I also need to be mindful and to speak about the joy in my life. While you all have experienced the pains of my journey of faith in the past few years, maybe I haven’t shared enough of the joy. Joy is like the beauty of quilts, the works of my hand and the interpretation of things around me. Quilting is a big part of my life. I don’t tell you about the joy of an evening walk where I may see a rabbit, a deer, or a heron in my neighborhood and know that I share this world with God’s creation. Or, while I don’t see as many of the stars here as I did in Nova Scotia, how I always look up to see the stars at night on my nearly daily walks and find a quiet type of joy knowing they are still up there. Or how I find joy in connecting with other people at work, encouraging each other, helping each other, forgiving each other.

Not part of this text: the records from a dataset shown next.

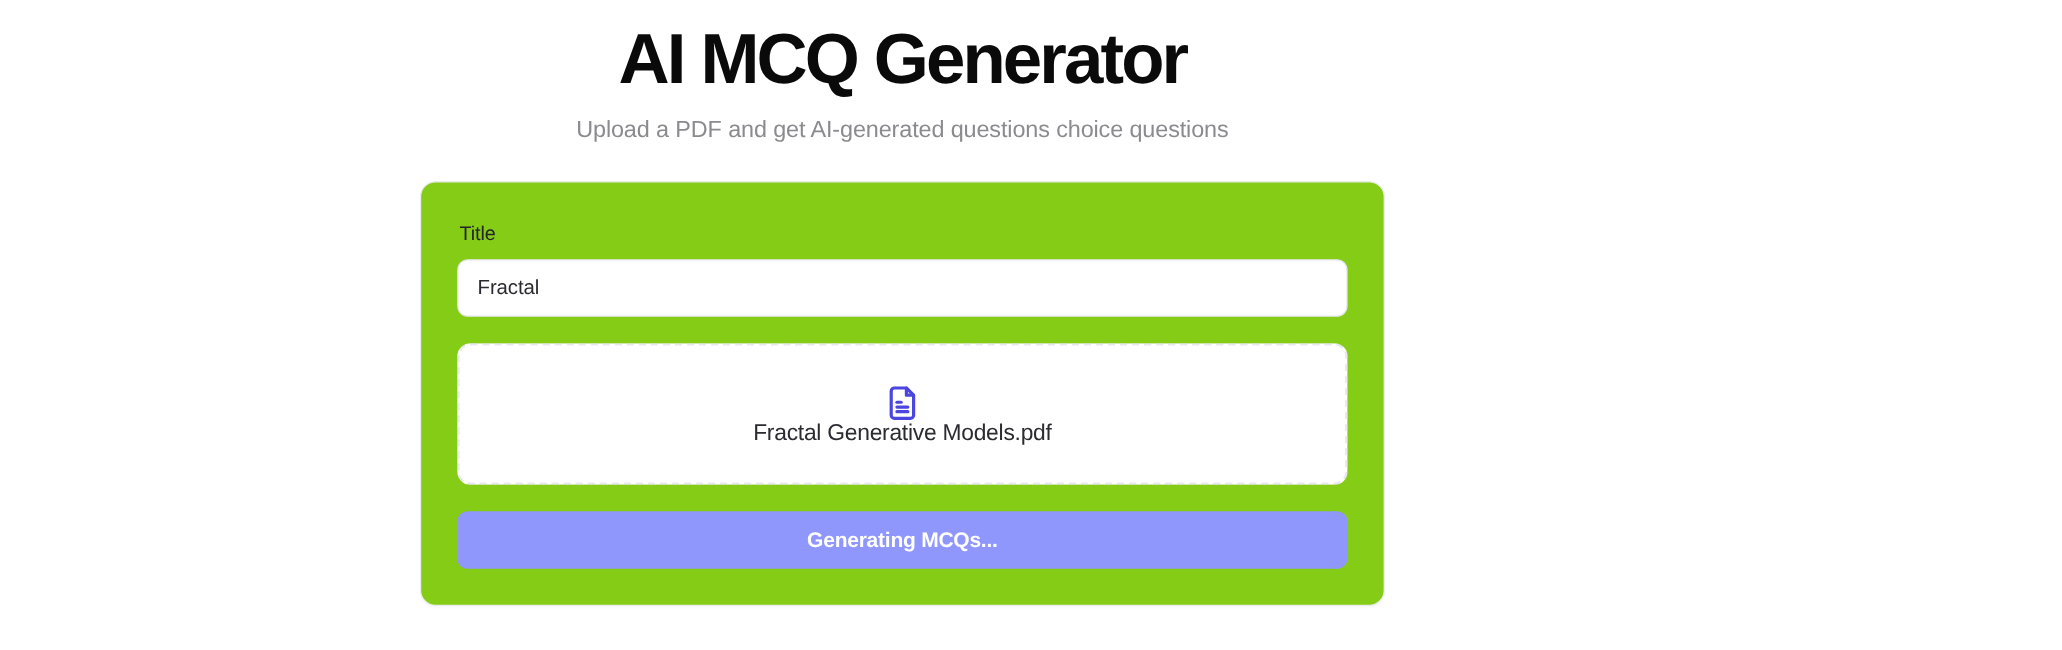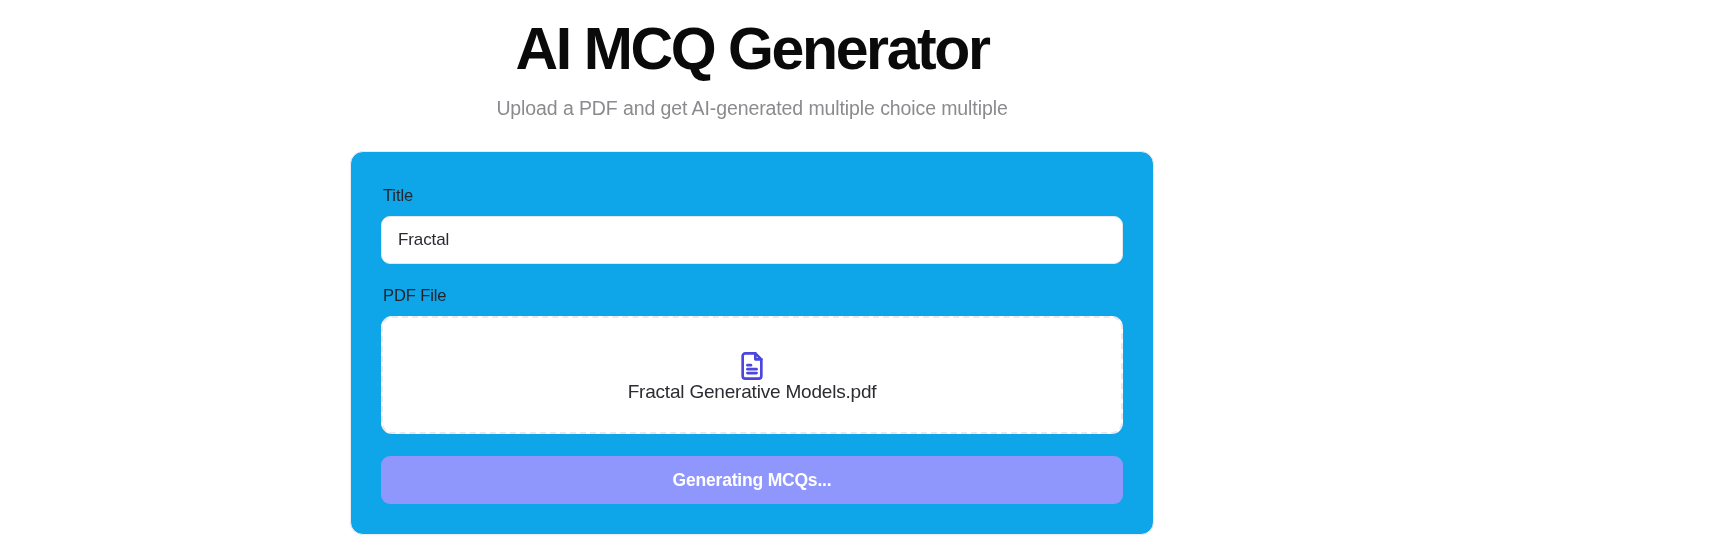"Upload a PDF and get" p.app-subtitle { text: multiple choice multiple -> questions choice questions }
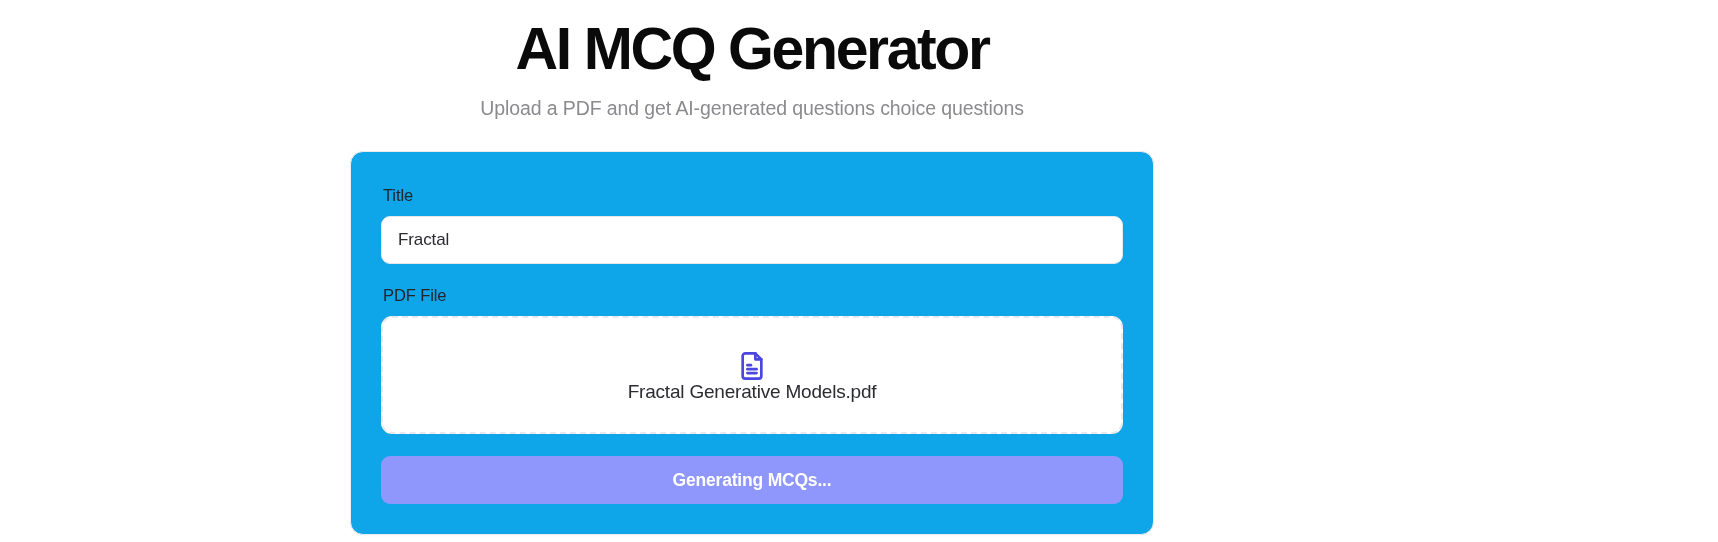"Title" .card { background: #0ea5e9 -> #84cc16 }
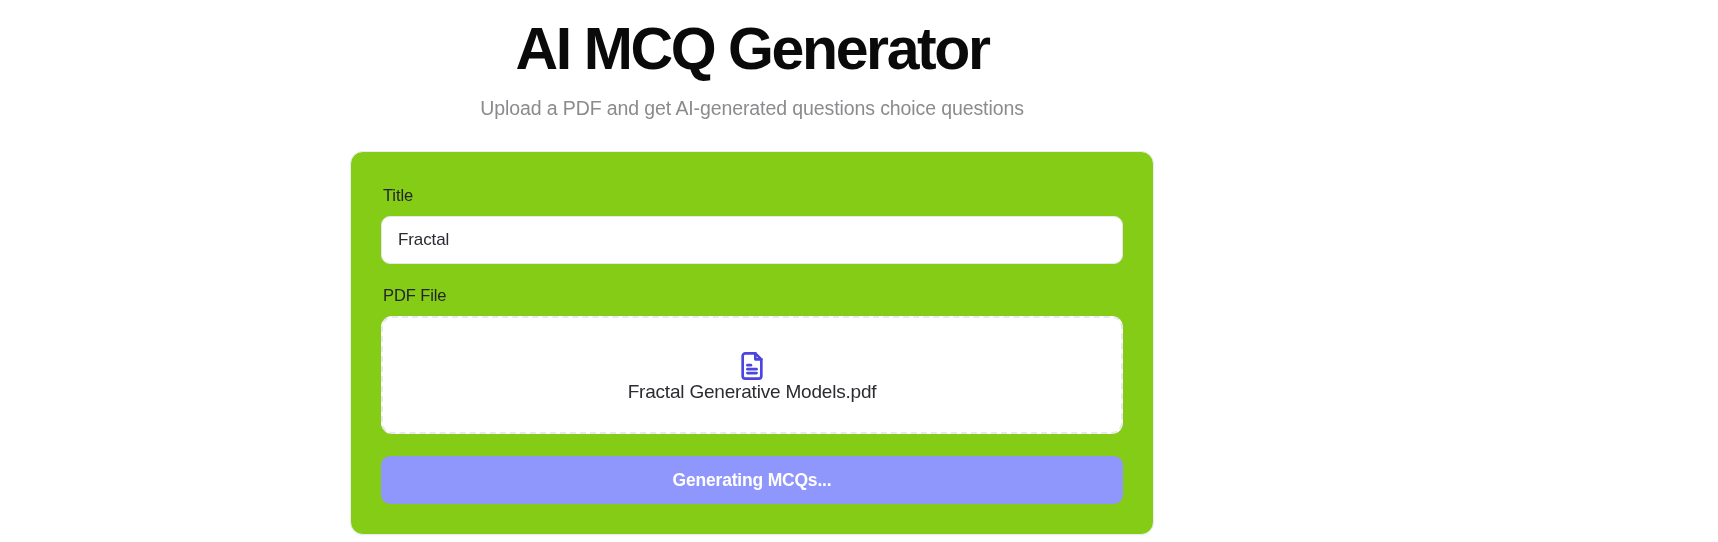"PDF File" label.field-label { html: <label>PDF File</label> -> none }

And I know I am not alone in the need to share stories of joy to encourage us. Paul’s request to the Thessalonians is still valid today. I recently read an article in The Sun magazine that was an interview with Frances Moore Lappe, the author of "Diet for a Small Planet". She has co-founded an organization called "Center for Living Democracy" and established a news wire service. In the interview she said:
"I believe one of the best ways to empower people is to give them examples of people just like themselves who are actually making a difference. That’s one reason I helped to form the American News Service. We cover stories of people taking responsibility and finding solutions in all areas of public life… Humans are imitative animals. We learn from watching each other, and we take on the characteristics of people we observe. If the media primarily show us people who are corrupt and self-serving, who can’t see how their own interests are linked to the interests of others, then that’s all we’ll believe is possible for us… Really, all the news service does is cover what we as human beings do best, which is try to solve problems. That’s our nature: we see a problem, and we try to solve it… For the most part, the media present only problems, not problem solving. … The message this sends disempowers us in subtle and not-so-subtle ways…
I’m not sure that raving about how bad things are, the way I used to, works anyway…What transforms people throughout a lifetime is real engagement. I believe that, as people become engaged, they begin to incorporate the negative realities without becoming discouraged by them."
I think Kevin’s mother may be right, we need to be encouraging of each other more on this tough journey of faith, by sharing our stories of joy and problem solving. In this time of potential movement and the gift of imaging new space, we may need to be bringing in other stories by people of faith beyond Seekers who are living and feeling God’s love and abundance in their lives. Keep passing around those ping-pong balls. Please don’t bury God’s abundant gift to you in the ground.